Les historiens impuissants

 

 

Retrouver le Jésus historique

 

La thèse est éminemment captivante et vouée à l’échec.  En effet, que cherchent les historiens ? Des preuves, des témoignages, des faisceaux d’indices, des logiques non contradictoires. Avec le Nazaréen, ils trouvent évidemment des traces avérées — tout le monde admet aujourd’hui l’existence historique de Jésus, sauf quelques « mythistes » illuminés —, mais tous ces « éléments de preuve », aussi irréfutables soient-ils, sont trompeurs. Ramener Jésus à son contexte, à son époque, à la tradition religieuse de ses pairs, à l’environnement humain qui a pu l’« influencer », c’est passer à côté de l’essentiel. Car l’essentiel, c’est justement que Jésus ne peut pas être réduit à ces données, locales, sociales ou autres. Il est nécessairement à part, à côté, ailleurs, hors temps, au-delà. Ni Juif orthodoxe, ni Essénien, ni Pharisien, ni cryptoromain, que sais-je ? Cela est tellement criant qu’il a passé sa vie, en tout cas sa vie publique telle que nous la connaissons, à s’interroger lui-même sur sa « nature », doutant jusqu’à sa mort qu’il était bien celui que Dieu avait « élu ». Je pense qu’une fois ressuscité, ses doutes se sont évanouis et, dès lors, il a cessé complètement de prêcher : sa mission « historique » était bel et bien terminée.

   Ce personnage singulier, par définition insaisissable, hors du commun, et pourtant singulièrement humain, a embarrassé ses disciples d’abord, qui n’ont longtemps rien compris à ce qui se déroulait sous leurs yeux, et il a embrouillé ses « fidèles » ensuite, qui se sont empressés de broder sur la légende.

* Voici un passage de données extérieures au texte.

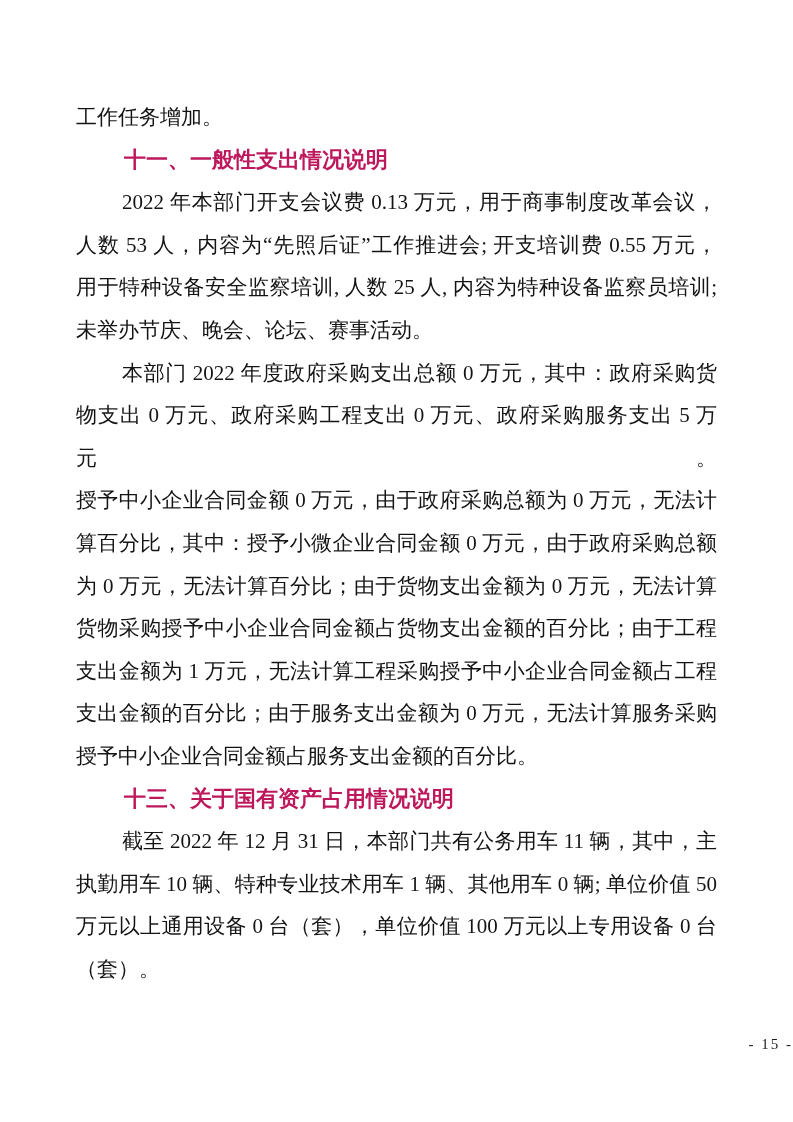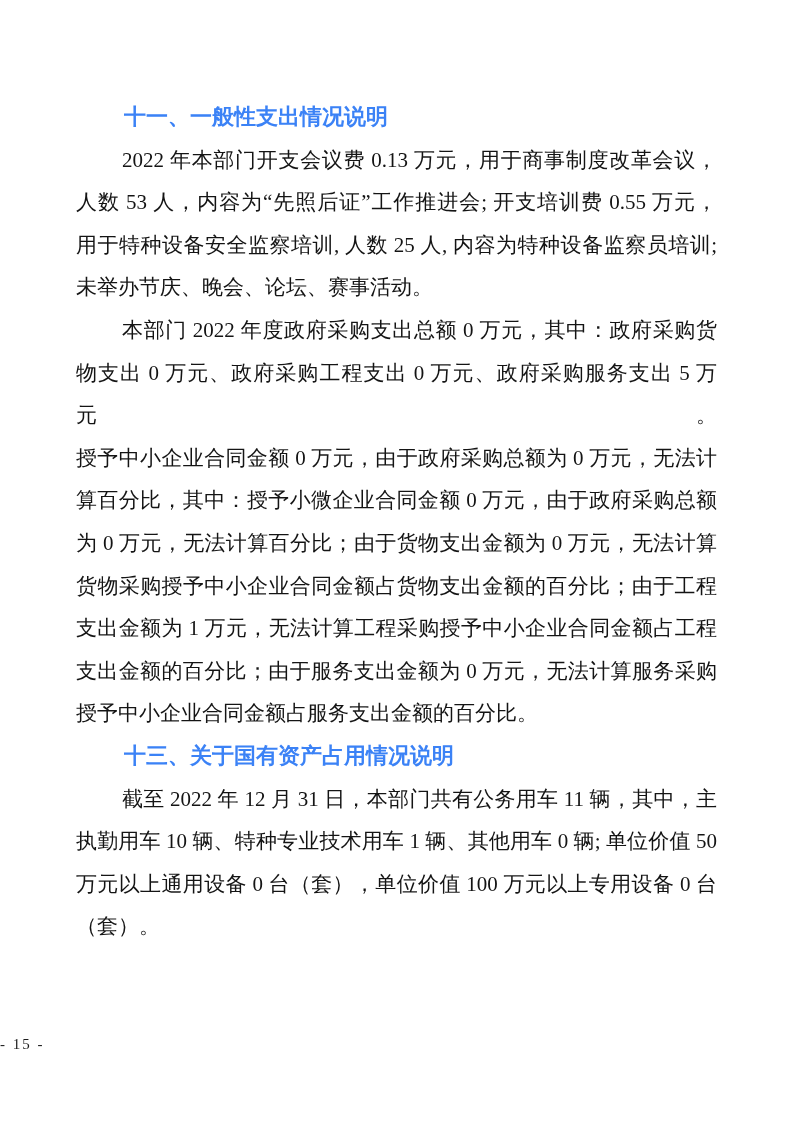"工作任务增加。" p.line { html: none -> <p>工作任务增加。</p> }
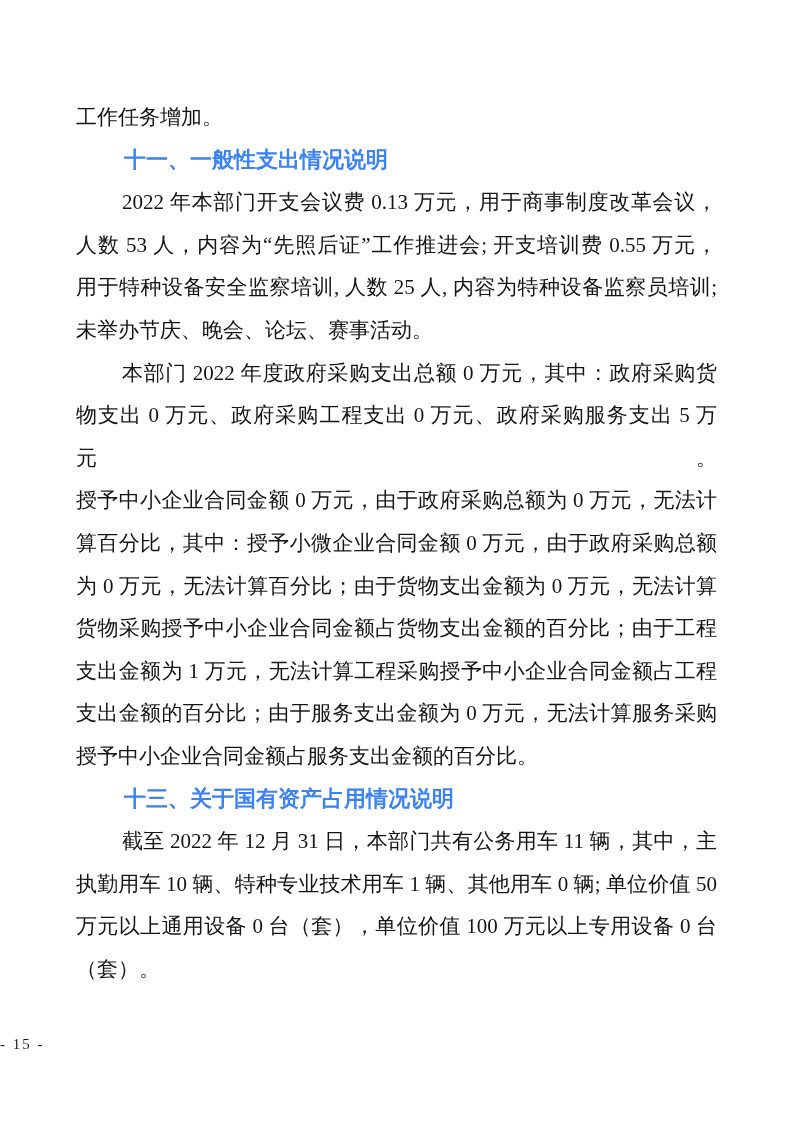"十一、一般性支出情况说明" .heading { color: #3b82f6 -> #be185d }
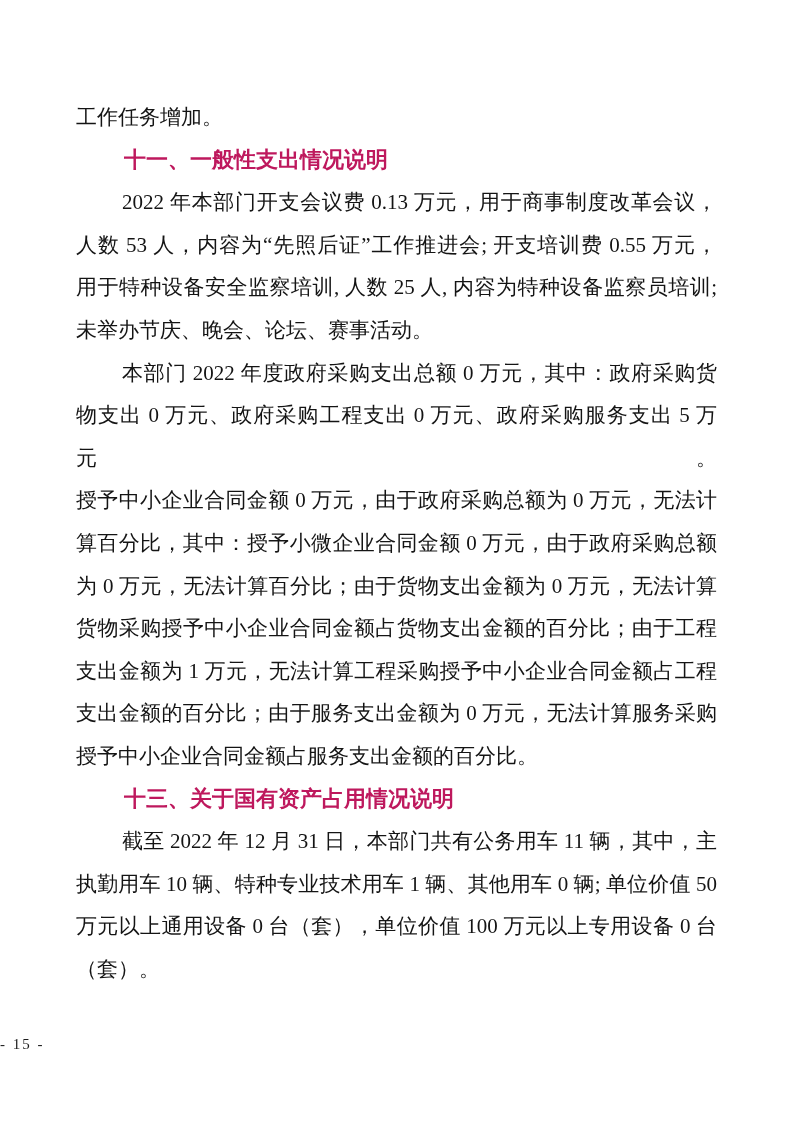"- 15 -" .footer { text-align: left -> right }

La question que j’ai reprise pour mon essai — Qui dit-on que je suis ?* — est bien centrale, et Jésus savait pourquoi il la posait. Quand il a esquissé l’idée que les doctes n’y comprendraient jamais rien, mais que les enfants, eux, avaient directement accès à sa vérité, il a coupé l’herbe sous le pied, par avance, à tous les exégètes bibliques, historiens, à venir. Car les enfants, autour de lui, ne doutaient pas de sa présence. Et seule sa présence fait la différence avec toutes les philosophies, toutes les religions, tous les mythes de l’humanité, universellement.

   Sa présence s’est manifestée une première fois par son Incarnation. La chose est tellement incompréhensible (et pourtant nécessaire) qu’elle est qualifiée de Mystère. Mais notre logique ne bloque pas seulement sur cela. En ressuscitant, c’est-à-dire en affirmant une deuxième fois son Incarnation, il dérange plus que jamais toutes nos certitudes logiques, rationnelles, confortables. Sinon, il n’est qu’un sage, un érudit, un ermite comme tant d’autres.